Così l’Unione degli Universitari e la Rete degli Studenti, che in questi mesi hanno organizzato manifestazioni e proteste nelle scuole, negli atenei e nelle piazze di tutta Italia, rispondono in una lettera inviata a LaRepubblica all’appello di Roberto Saviano contro le degenerazioni violente.
“Gli scontri di martedì fanno male al movimento studentesco, hai ragione. Fanno male a tutto il Paese, perché offuscano una mobilitazione straordinariamente condivisa nelle sue ragioni e nelle sue pratiche dalla società civile, dall’opinione pubblica” spiega la lettera “Per questo crediamo che il tuo intervento rappresenti lucidamente le paure e le speranze di chi vede questo movimento come un elemento sano della nostra società e vuole difenderlo da una degenerazione violenta. La ribellione, quella sana e colorata, che in queste settimane ha paralizzato per intere giornate il Paese, ci ha dato una spinta propulsiva e una visibilità inaspettata.”
“In questi mesi abbiamo scoperto di non essere soli- continua la lettera – di essere una moltitudine in grado di cambiare l’agenda politica, e abbiamo conquistato l’affetto e il sostegno di larga parte del Paese, che applaude i nostri blocchi stradali, ci difende e ci aiuta a continuare.”
Gli scontri di martedì non possono oscurare tutto questo:“Crediamo che ognuno debba fare la sua parte per tener viva la speranza che abbiamo riacceso, per sconfiggere chi crede di azzittire un’intera generazione con metodi antichi, che puzzano di naftalina e ricordano le peggiori stagioni di questa Repubblica.”

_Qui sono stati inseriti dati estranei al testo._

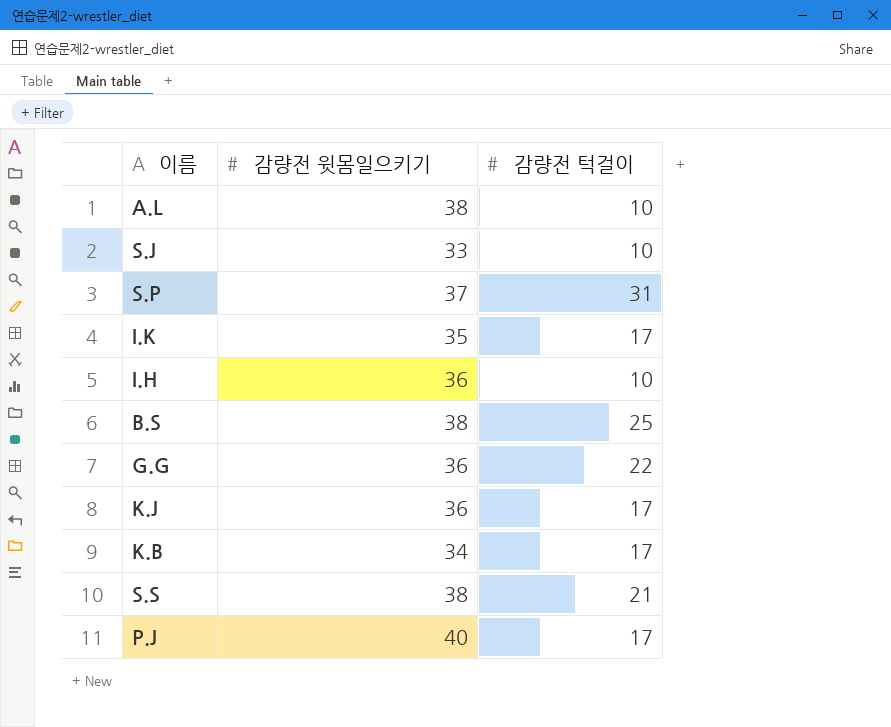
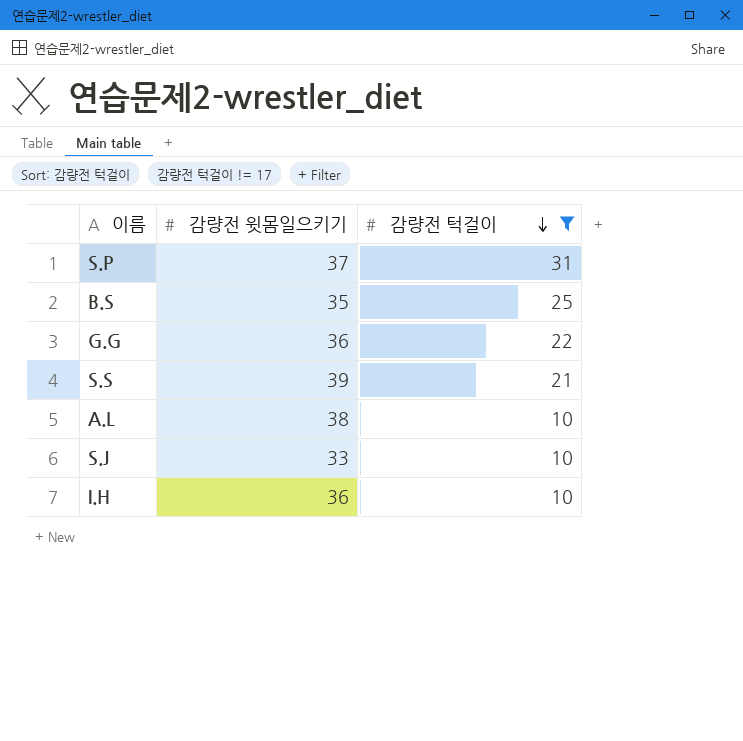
filter: none -> 감량전 턱걸이 != 17
row order: none -> 감량전 턱걸이 descending
B.S | 감량전 윗몸일으키기: 38 -> 35
S.S | 감량전 윗몸일으키기: 38 -> 39

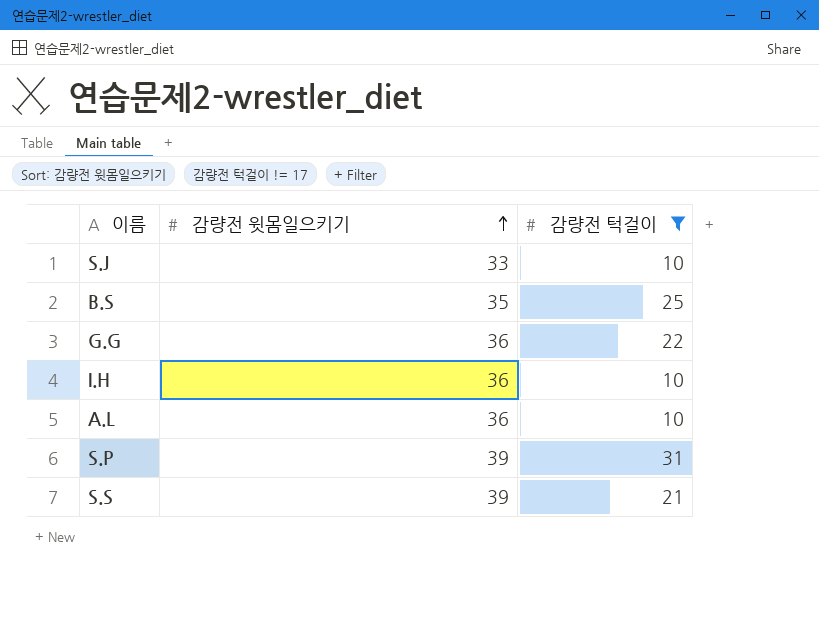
row order: 감량전 턱걸이 descending -> 감량전 윗몸일으키기 ascending
A.L | 감량전 윗몸일으키기: 38 -> 36
S.P | 감량전 윗몸일으키기: 37 -> 39

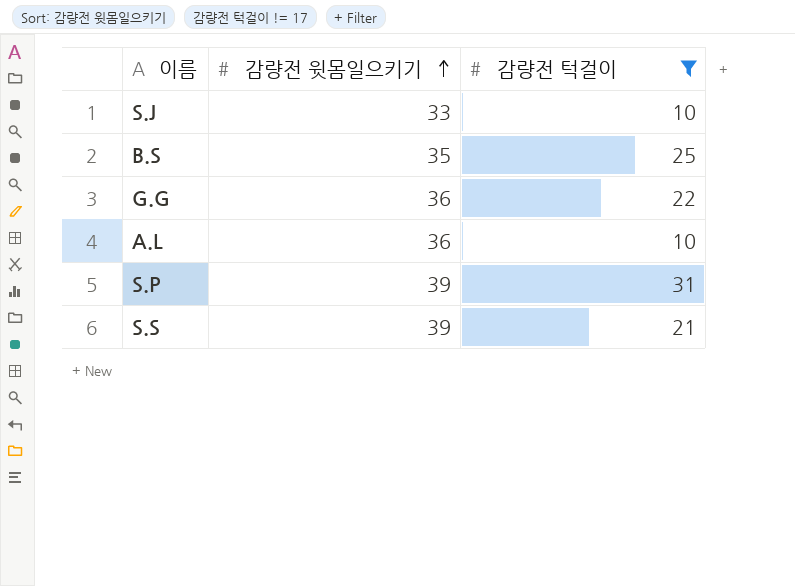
row I.H: 36 | 10 -> none

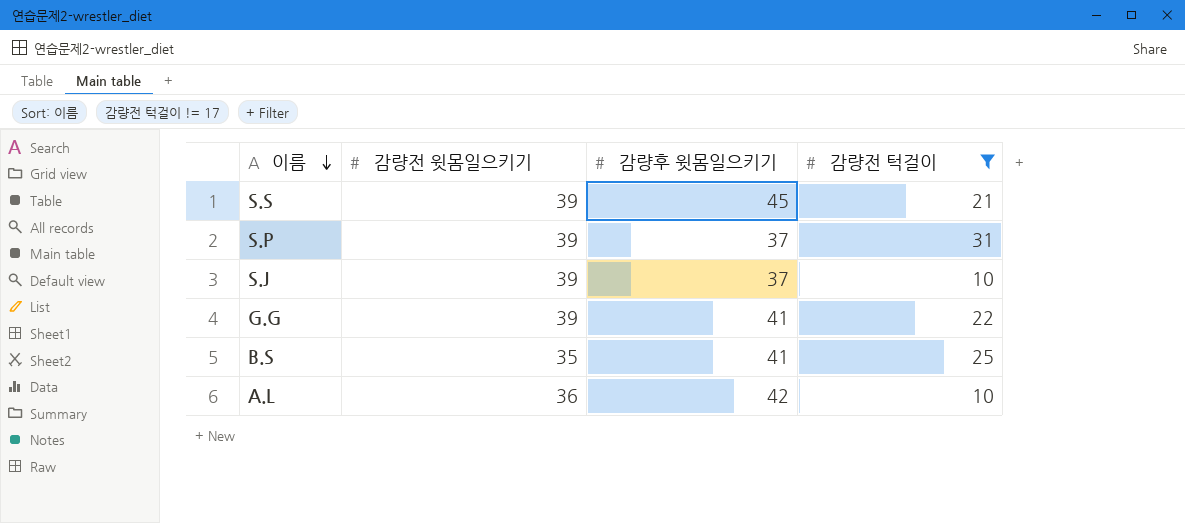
row order: 감량전 윗몸일으키기 ascending -> 이름 descending
column 감량후 윗몸일으키기 | position: none -> 3
S.J | 감량전 윗몸일으키기: 33 -> 39
G.G | 감량전 윗몸일으키기: 36 -> 39

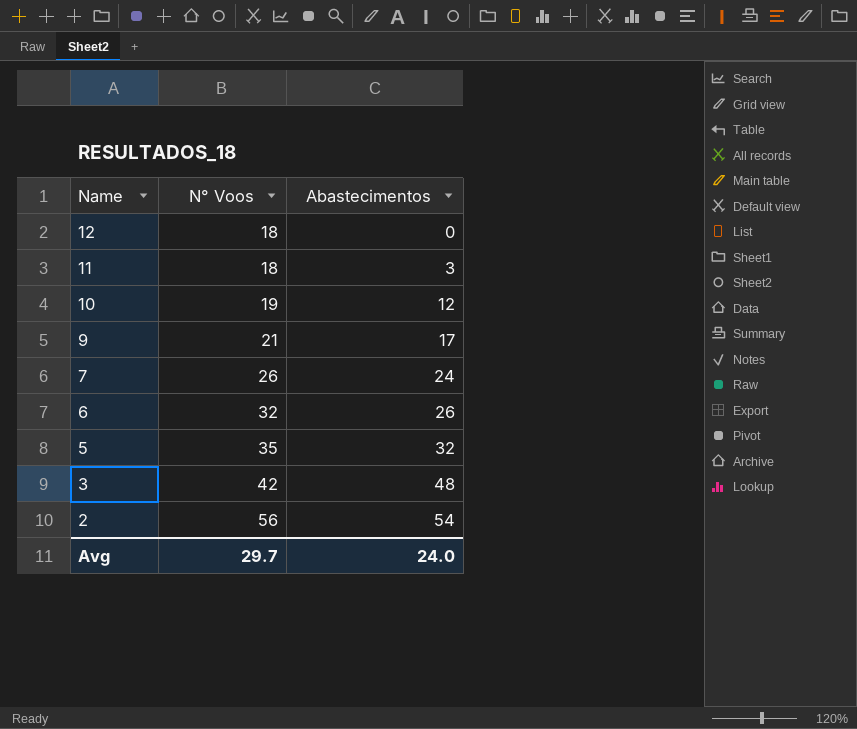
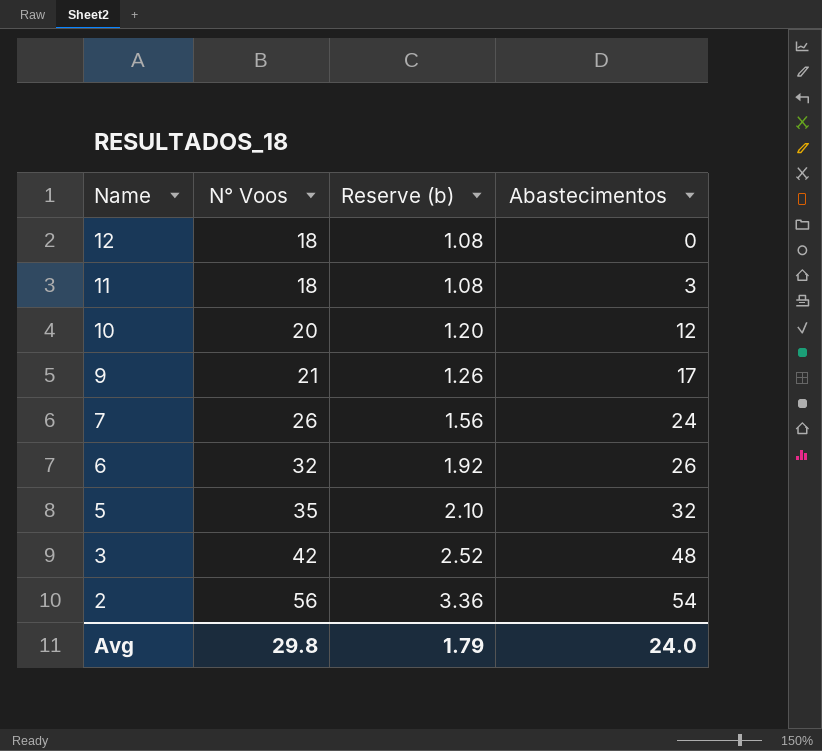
column Reserve (b) | formula: none -> [N° Voos] * 0.06
10 | N° Voos: 19 -> 20
Avg | N° Voos: 29.7 -> 29.8

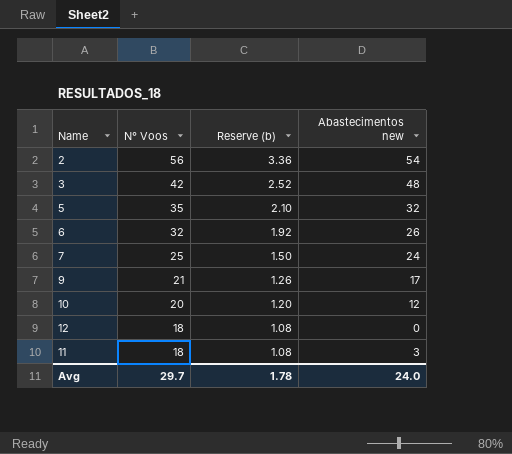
row order: Name descending -> N° Voos descending
column name: Abastecimentos -> Abastecimentos new
7 | N° Voos: 26 -> 25
7 | Reserve (b): 1.56 -> 1.50
Avg | N° Voos: 29.8 -> 29.7
Avg | Reserve (b): 1.79 -> 1.78

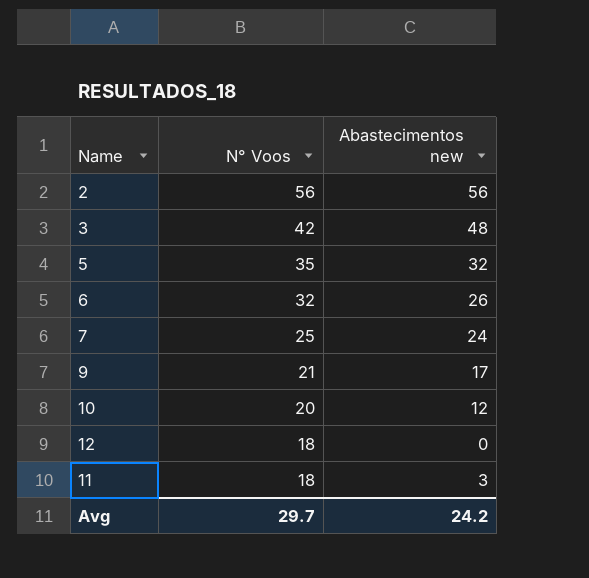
column Reserve (b) | formula: [N° Voos] * 0.06 -> none
2 | Abastecimentos new: 54 -> 56
Avg | Abastecimentos new: 24.0 -> 24.2

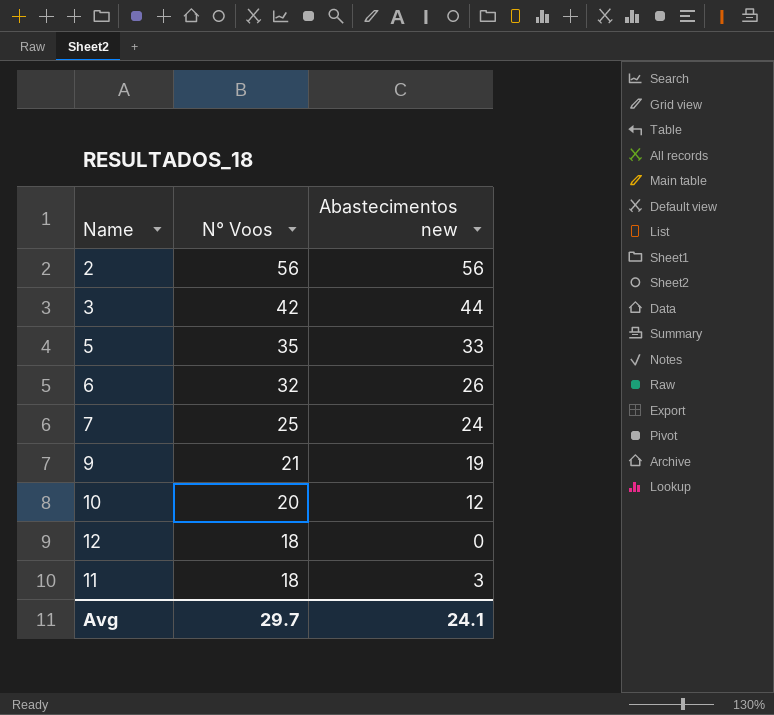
3 | Abastecimentos new: 48 -> 44
5 | Abastecimentos new: 32 -> 33
9 | Abastecimentos new: 17 -> 19
Avg | Abastecimentos new: 24.2 -> 24.1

Insomma un appello per continuare la battaglia a volto scoperto “A chi scientemente semina terrore, rispondiamo con le nostre idee e le nostre lotte, con la voglia di riscatto di una generazione che ha finalmente capito che si può vincere, e che per farlo c’è bisogno di tutti.
Una generazione che usa parole più pesanti delle pietre e sa scendere in piazza a viso scoperto.”
Infine l’Unione degli Universitari e la Rete degli Studenti Medi chiedono allo scrittore un incontro per confrontarsi sulla battaglia culturale per una società della conoscenza e della libera informazione.